**Provided data**

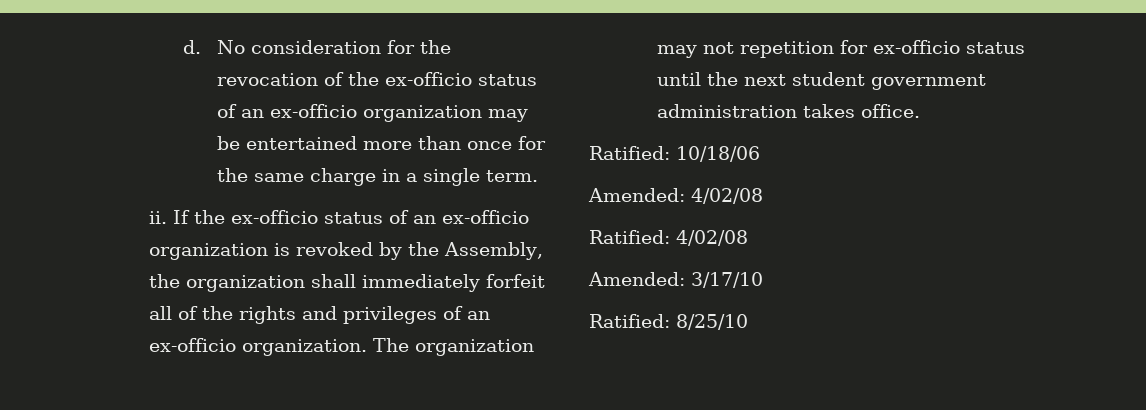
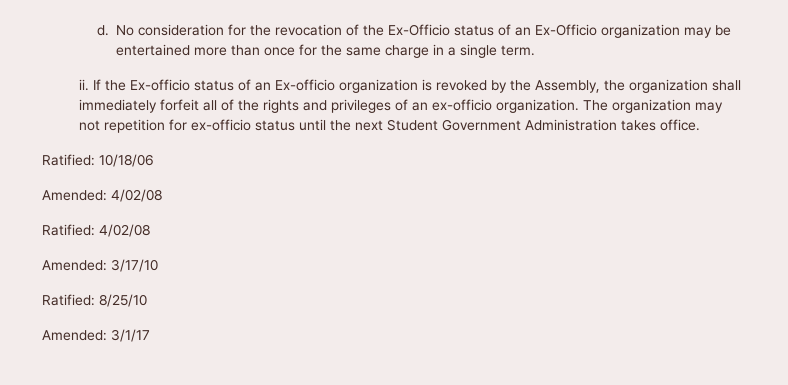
- No consideration for the revocation of the ex-officio status of an ex-officio organization may be entertained more than once for the same charge in a single term.
+ No consideration for the revocation of the Ex-Officio status of an Ex-Officio organization may be entertained more than once for the same charge in a single term.
- If the ex-officio status of an ex-officio organization is revoked by the Assembly, the organization shall immediately forfeit all of the rights and privileges of an ex-officio organization.
+ If the Ex-officio status of an Ex-officio organization is revoked by the Assembly, the organization shall immediately forfeit all of the rights and privileges of an ex-officio organization.
- The organization may not repetition for ex-officio status until the next student government administration takes office.
+ The organization may not repetition for ex-officio status until the next Student Government Administration takes office.
+ Amended: 3/1/17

**Requirement**
Set every entry down again word for word, but not the pictures.

**Task result**
- No consideration for the revocation of the ex-officio status of an ex-officio organization may be entertained more than once for the same charge in a single term.
+ No consideration for the revocation of the Ex-Officio status of an Ex-Officio organization may be entertained more than once for the same charge in a single term.
- If the ex-officio status of an ex-officio organization is revoked by the Assembly, the organization shall immediately forfeit all of the rights and privileges of an ex-officio organization.
+ If the Ex-officio status of an Ex-officio organization is revoked by the Assembly, the organization shall immediately forfeit all of the rights and privileges of an ex-officio organization.
- The organization may not repetition for ex-officio status until the next student government administration takes office.
+ The organization may not repetition for ex-officio status until the next Student Government Administration takes office.
+ Amended: 3/1/17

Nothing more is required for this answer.